Work out how many lines of the material contain the string "outside". Respond with the number only.

#### Material for the task ####

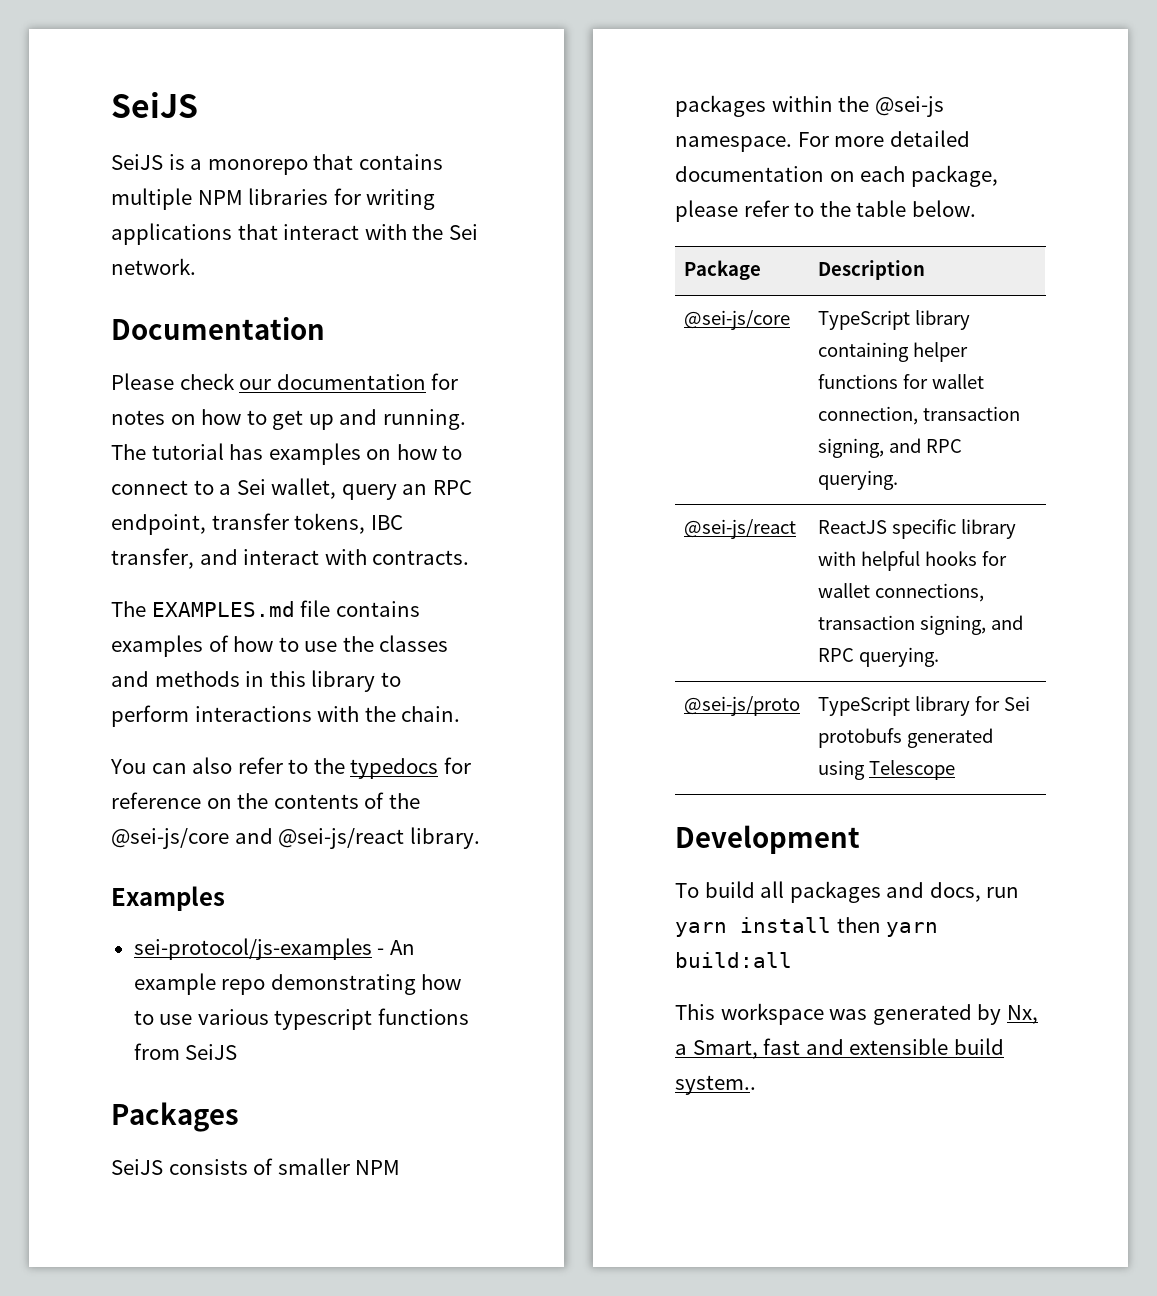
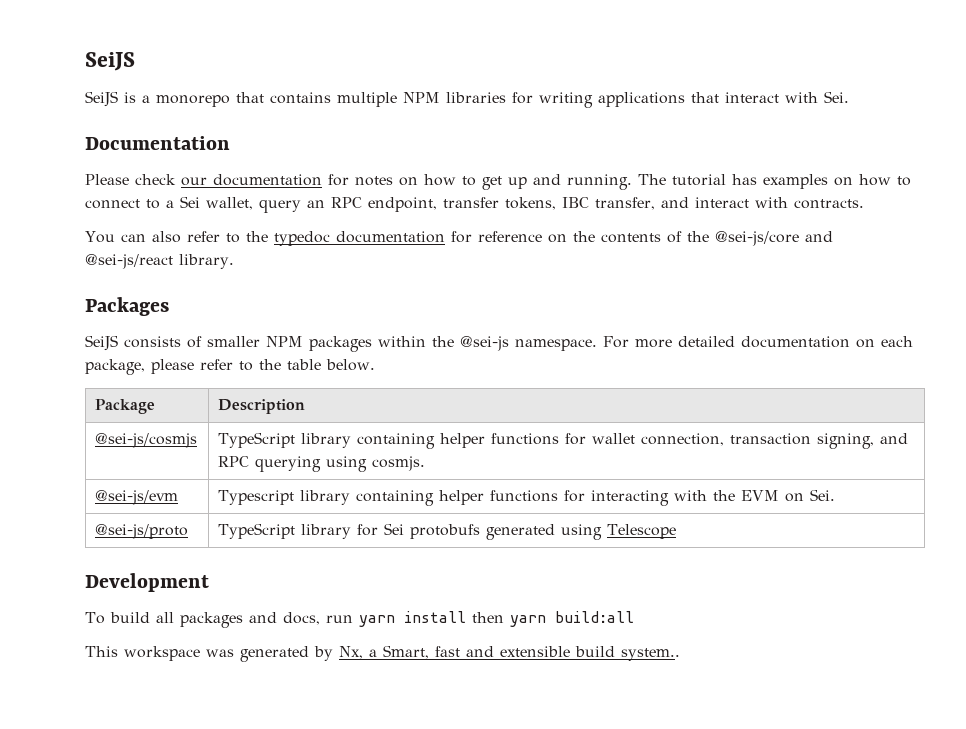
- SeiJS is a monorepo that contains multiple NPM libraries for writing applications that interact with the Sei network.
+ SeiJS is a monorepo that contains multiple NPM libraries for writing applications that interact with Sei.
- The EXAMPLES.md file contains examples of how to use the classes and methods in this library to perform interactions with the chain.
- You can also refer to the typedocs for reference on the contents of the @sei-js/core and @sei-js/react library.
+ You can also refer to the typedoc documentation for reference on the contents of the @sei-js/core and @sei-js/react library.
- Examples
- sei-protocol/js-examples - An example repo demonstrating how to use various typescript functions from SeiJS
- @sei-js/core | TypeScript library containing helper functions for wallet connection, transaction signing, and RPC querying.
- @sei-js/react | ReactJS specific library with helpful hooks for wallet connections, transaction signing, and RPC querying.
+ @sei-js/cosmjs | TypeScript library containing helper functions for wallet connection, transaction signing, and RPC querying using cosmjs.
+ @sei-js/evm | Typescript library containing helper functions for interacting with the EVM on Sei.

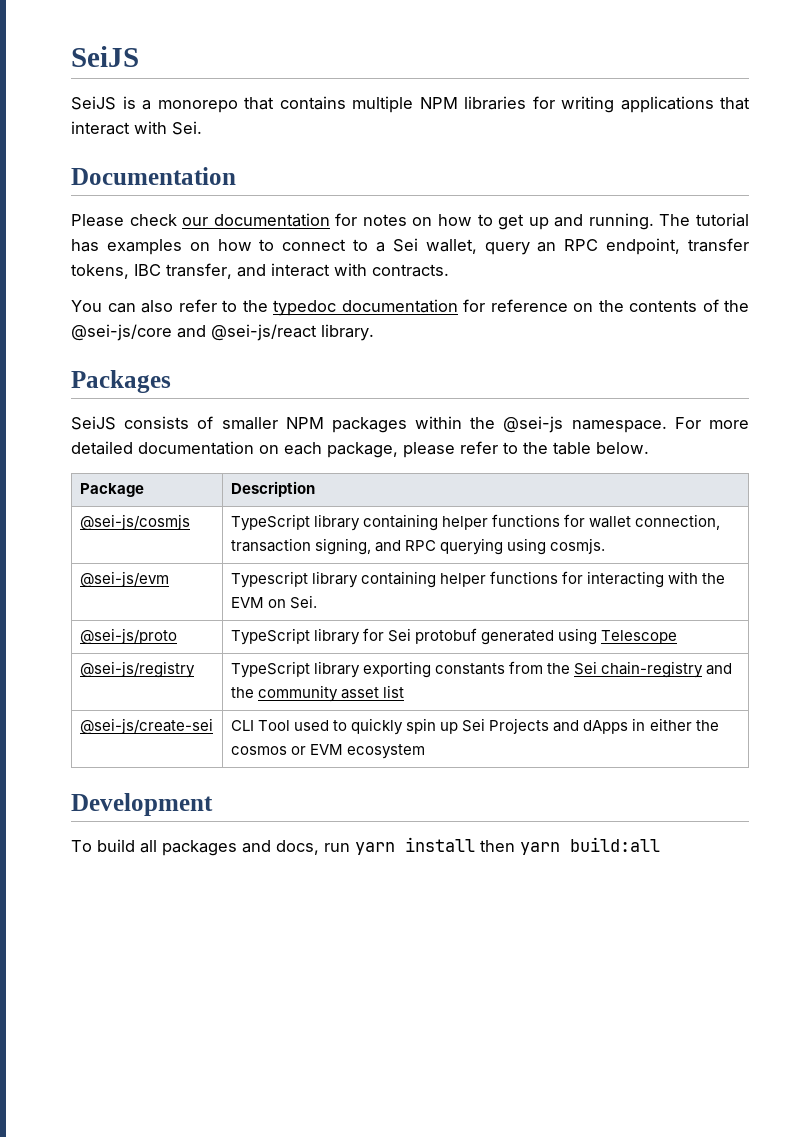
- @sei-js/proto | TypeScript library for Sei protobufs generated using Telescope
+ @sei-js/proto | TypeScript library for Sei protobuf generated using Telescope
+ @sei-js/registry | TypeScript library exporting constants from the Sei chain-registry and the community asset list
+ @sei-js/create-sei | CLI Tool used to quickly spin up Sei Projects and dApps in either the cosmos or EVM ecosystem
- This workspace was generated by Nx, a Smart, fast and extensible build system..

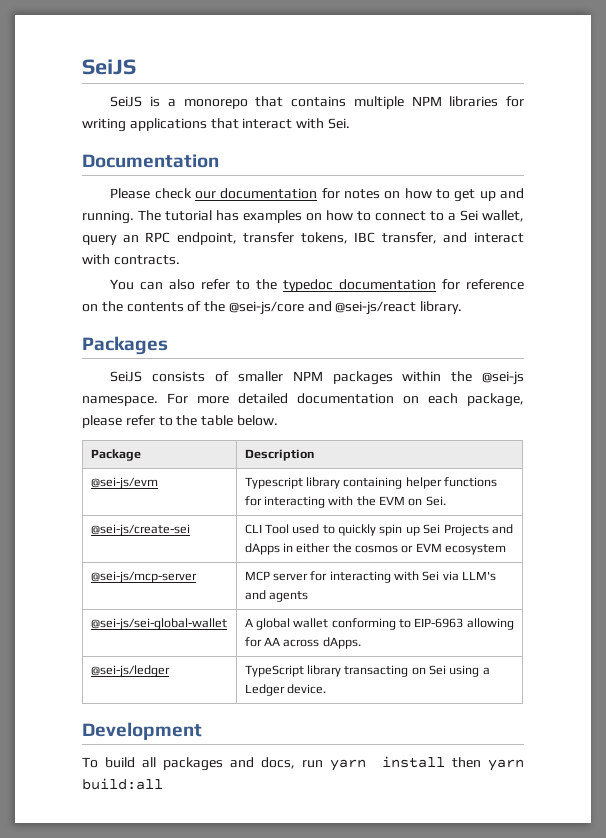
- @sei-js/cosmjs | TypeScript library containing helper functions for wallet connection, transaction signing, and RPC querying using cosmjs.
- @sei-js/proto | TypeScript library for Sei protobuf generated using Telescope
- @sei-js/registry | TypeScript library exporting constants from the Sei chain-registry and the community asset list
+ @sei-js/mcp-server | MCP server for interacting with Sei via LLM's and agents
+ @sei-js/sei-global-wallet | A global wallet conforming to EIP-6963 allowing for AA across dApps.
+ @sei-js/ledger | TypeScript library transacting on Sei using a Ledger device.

####
#### Material for the task ####

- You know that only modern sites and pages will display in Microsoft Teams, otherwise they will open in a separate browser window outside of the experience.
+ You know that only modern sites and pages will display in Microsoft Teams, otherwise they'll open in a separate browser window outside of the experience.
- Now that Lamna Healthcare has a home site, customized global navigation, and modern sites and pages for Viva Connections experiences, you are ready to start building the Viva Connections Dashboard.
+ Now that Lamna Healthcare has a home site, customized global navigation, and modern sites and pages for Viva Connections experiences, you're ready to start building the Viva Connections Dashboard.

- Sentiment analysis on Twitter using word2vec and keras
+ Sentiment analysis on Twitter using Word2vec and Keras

####
#### Material for the task ####

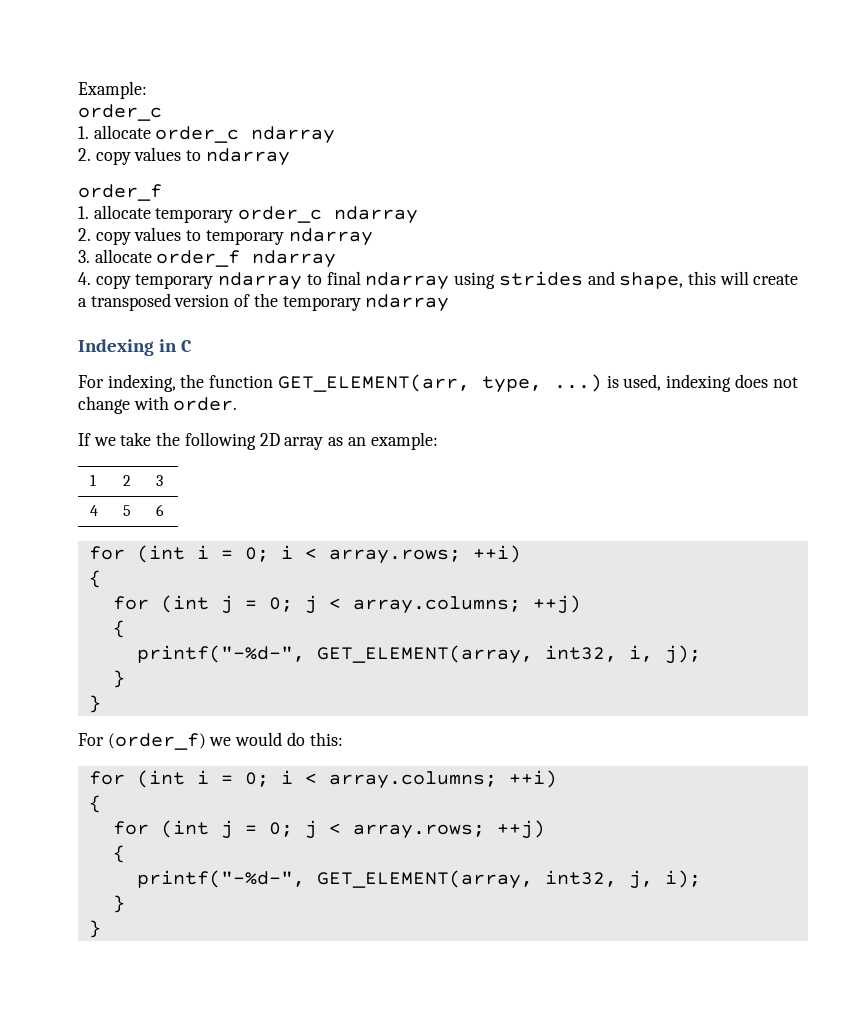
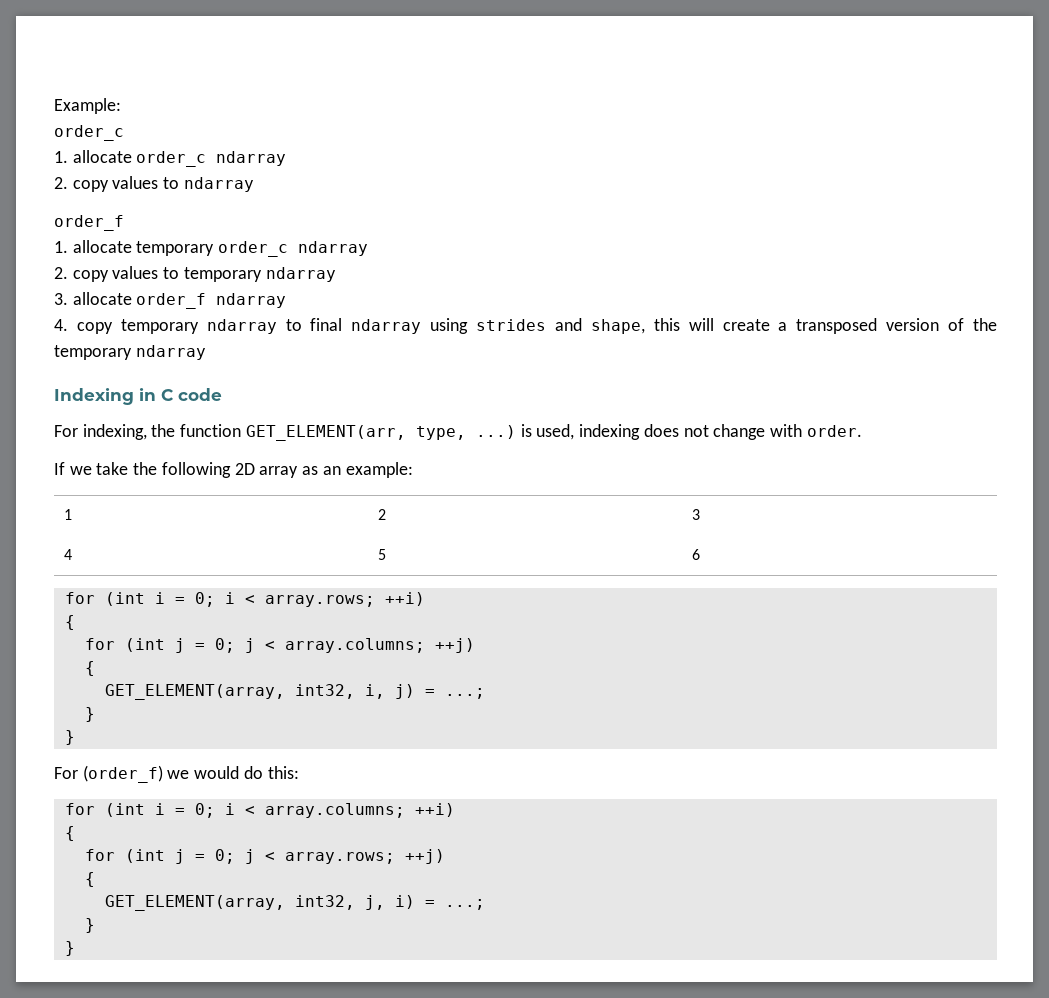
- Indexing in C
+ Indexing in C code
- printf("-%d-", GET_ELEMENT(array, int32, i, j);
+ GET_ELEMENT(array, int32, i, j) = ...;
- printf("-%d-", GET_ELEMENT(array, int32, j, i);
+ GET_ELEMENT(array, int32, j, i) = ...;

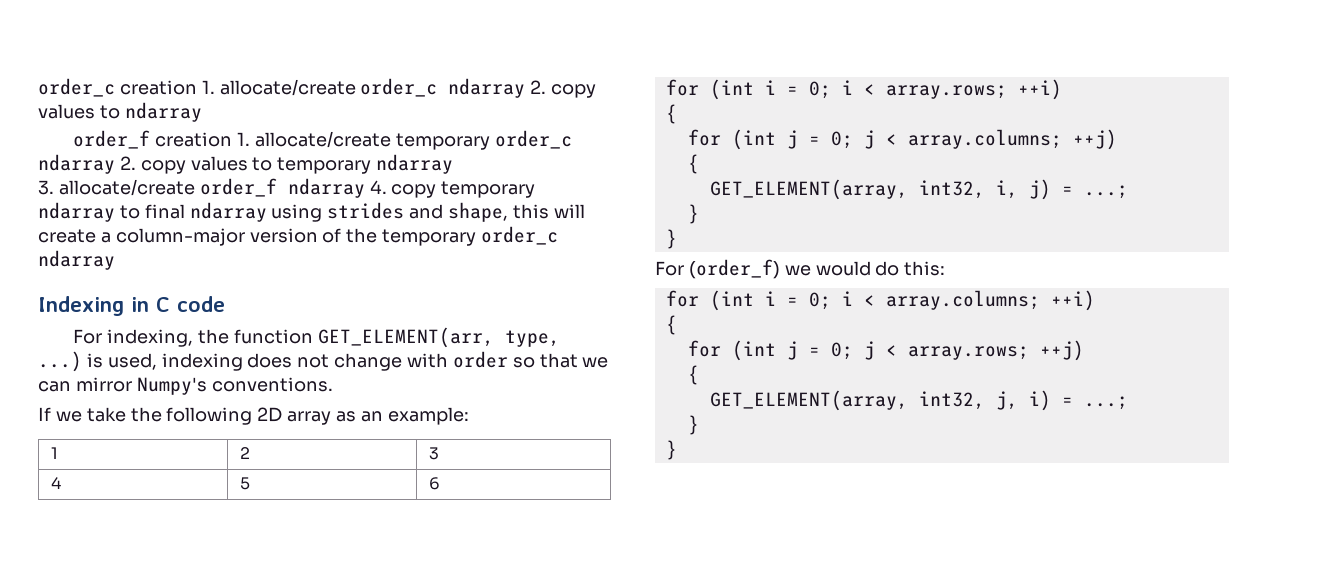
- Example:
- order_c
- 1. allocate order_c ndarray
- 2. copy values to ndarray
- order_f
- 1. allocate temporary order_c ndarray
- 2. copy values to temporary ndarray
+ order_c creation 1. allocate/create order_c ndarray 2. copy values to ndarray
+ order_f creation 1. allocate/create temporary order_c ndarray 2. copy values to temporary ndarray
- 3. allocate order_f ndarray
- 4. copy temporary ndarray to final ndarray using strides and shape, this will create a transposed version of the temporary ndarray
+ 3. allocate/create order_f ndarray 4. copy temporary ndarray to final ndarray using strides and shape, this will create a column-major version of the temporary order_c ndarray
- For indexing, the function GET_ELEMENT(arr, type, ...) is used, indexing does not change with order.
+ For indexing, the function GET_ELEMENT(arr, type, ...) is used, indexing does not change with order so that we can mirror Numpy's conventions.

####

Your solution
2